Sans doute est-ce un avis un peu marginal, mais je préfère les bijoux mal léchés. J’aime deviner la main humaine derrière la création, ses hésitations et ses erreurs. Les pierres qui brillent me désobligent particulièrement : c’est trop voyant, trop lisse, trop ostensible. Les bijoux que je veux fabriquer sont simples, on les met tous les jours sans avoir peur de les abîmer et ils ne coûtent pas trop cher.
Philippine est inspiré d’un collier sublime que j’ai vu un jour au British Museum à Londres. C’était un grand pectoral avec des pierres taillées grossièrement et des intercalaires en argent plaqué or qui suivaient exactement la forme des pierres. C’était un bijou beaucoup plus complexe, beaucoup plus impressionnant et beauuuucoup plus cher que Philippine. Mais il avait cette touche brute que j’adore, avec un polissage mat et un découpage hautement maîtrisé sous son aspect aléatoire.

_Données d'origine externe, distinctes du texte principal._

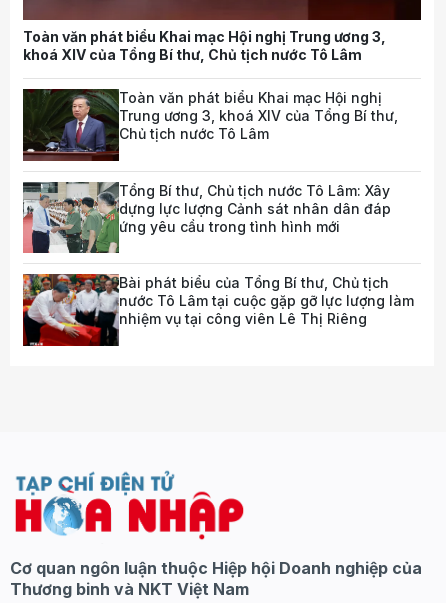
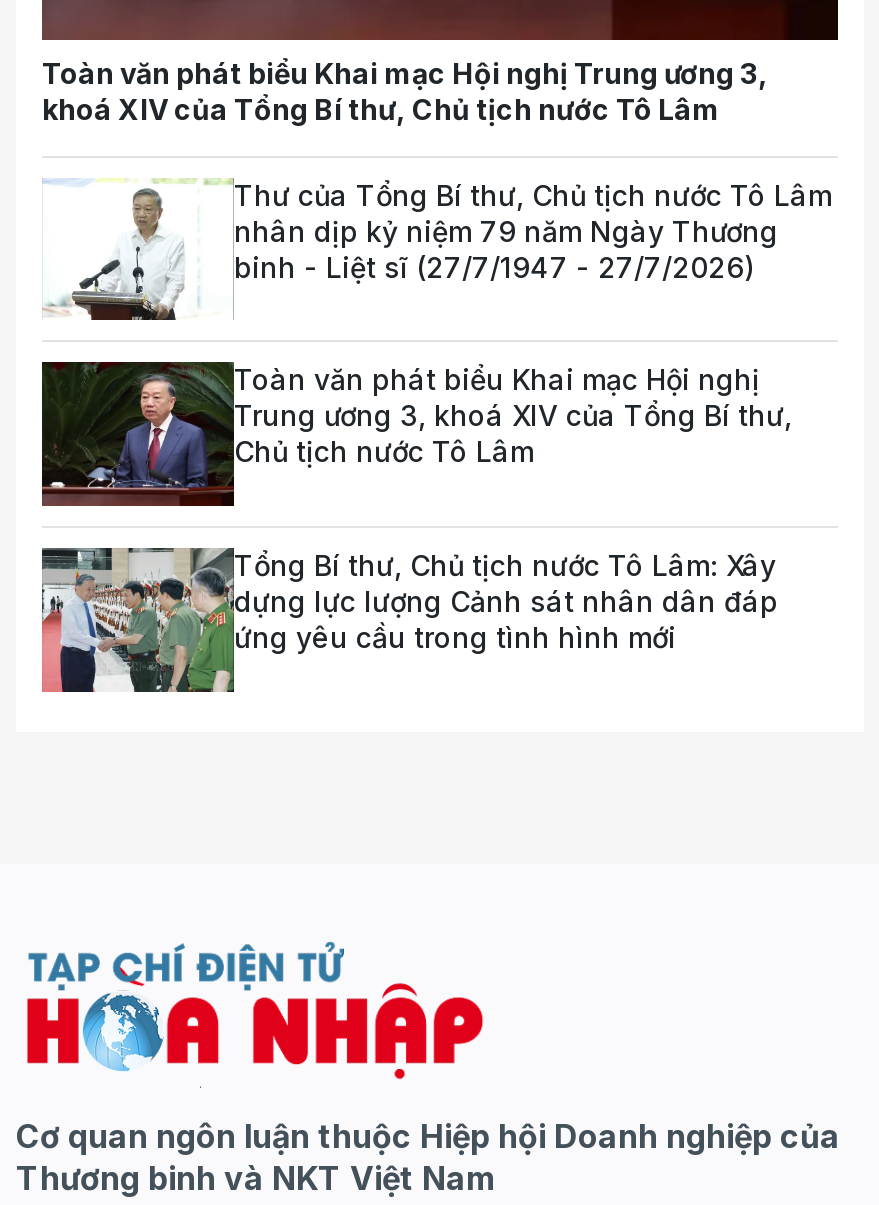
none -> [42,177,832,320] [image] | Thư của Tổng Bí thư, Chủ tịch nước Tô Lâm | nhân dịp kỷ niệm 79 năm Ngày Thương | binh - Liệt sĩ (27/7/1947 - 27/7/2026)
moved [22,86,398,234] -> [40,358,792,655]: [image] | Toàn văn phát biểu Khai mạc Hội nghị | Trung ương 3, khoá XIV của Tổng Bí thư, | Chủ tịch nước Tô Lâm | Tổng Bí thư, Chủ tịch nước Tô Lâm: Xây | dựng lực lượng Cảnh sát nhân dân đáp | ứng yêu cầu trong tình hình mới
[22,273,414,347] [image] | Bài phát biểu của Tổng Bí thư, Chủ tịch | nước Tô Lâm tại cuộc gặp gỡ lực lượng làm | nhiệm vụ tại công viên Lê Thị Riêng -> none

De retour chez moi, j’ai fait quelques recherches et essais et je me suis arrêtée sur cette version. J’ai limité le collier à une forme de pendentif, plus léger et moins habillé, et j’ai davantage joué sur les différences de taille entre les pierres et les intercalaires en laiton pour souligner le côté irrégulier de la découpe.
Ma tout première version était en cuivre et en agate verte, mais la version la plus réussie est sans conteste celle en laiton et lapis lazuli : le contraste entre le bleu intense de cette pierre et la couleur dorée du laiton fonctionne vraiment bien. Désormais, je décline le modèle avec d’autres pierres et d’autres métaux : agate, œil de tigre, onyx… Chaque version est satisfaisante à fabriquer.